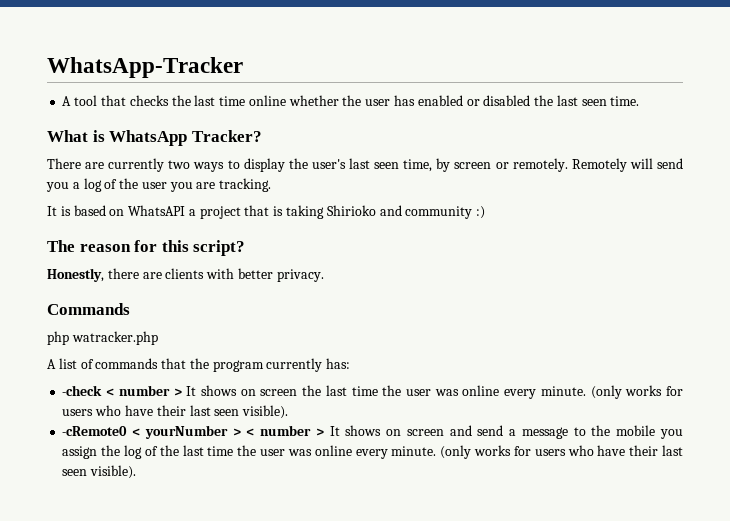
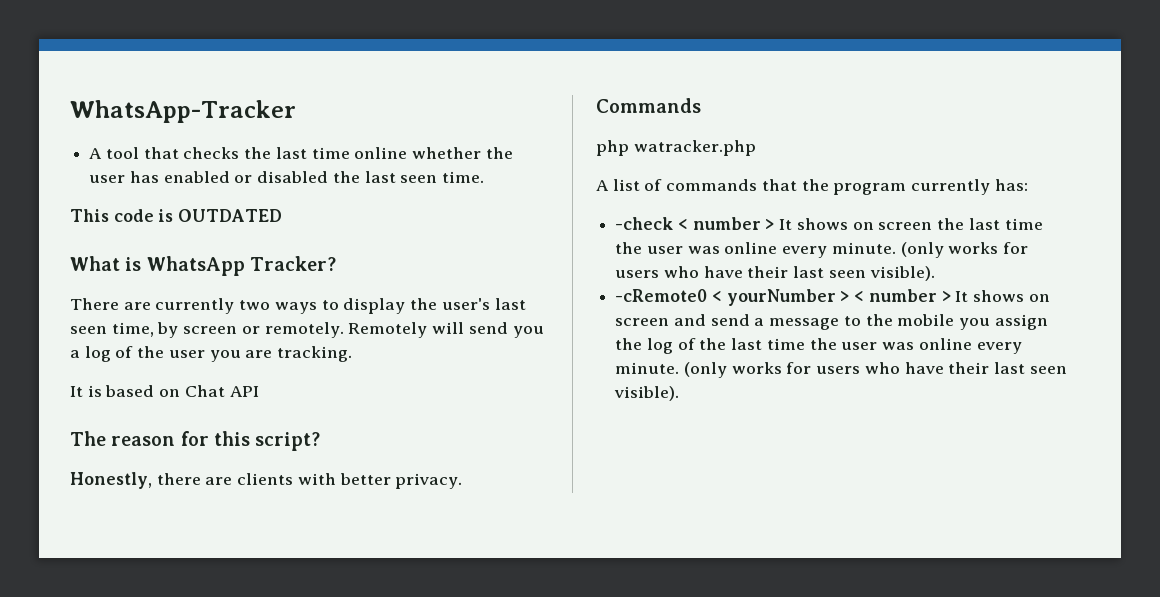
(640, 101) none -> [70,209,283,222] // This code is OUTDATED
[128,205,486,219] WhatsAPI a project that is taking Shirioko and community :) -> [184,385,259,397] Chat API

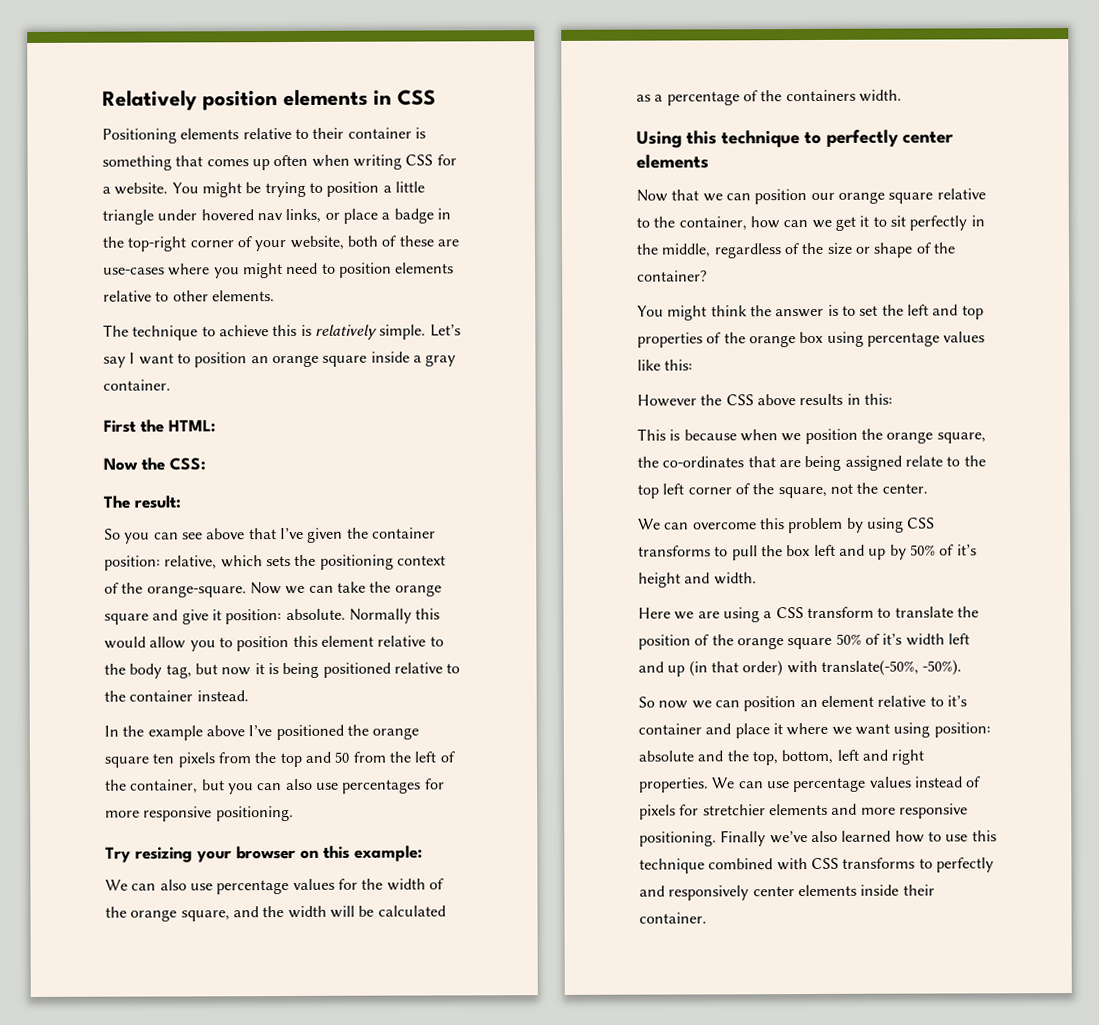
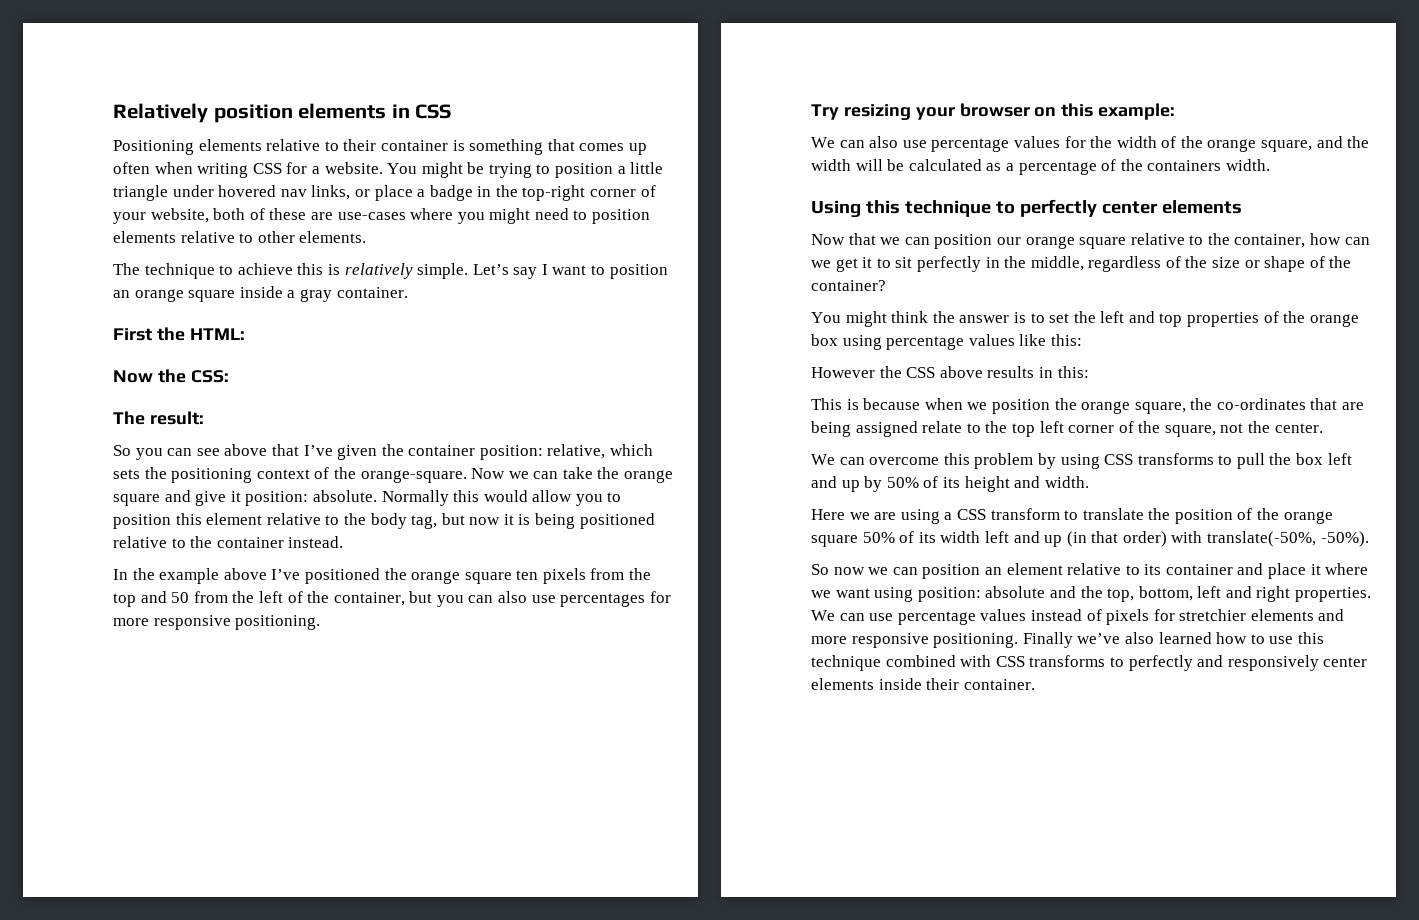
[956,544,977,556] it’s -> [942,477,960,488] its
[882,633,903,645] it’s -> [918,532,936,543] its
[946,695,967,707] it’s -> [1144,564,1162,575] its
■ ■ ■
Work to be completed. Go through the material and set it down again exactly, but without any pictures.

Answer area.
(640, 101) none -> [70,209,283,222] // This code is OUTDATED
[128,205,486,219] WhatsAPI a project that is taking Shirioko and community :) -> [184,385,259,397] Chat API

[956,544,977,556] it’s -> [942,477,960,488] its
[882,633,903,645] it’s -> [918,532,936,543] its
[946,695,967,707] it’s -> [1144,564,1162,575] its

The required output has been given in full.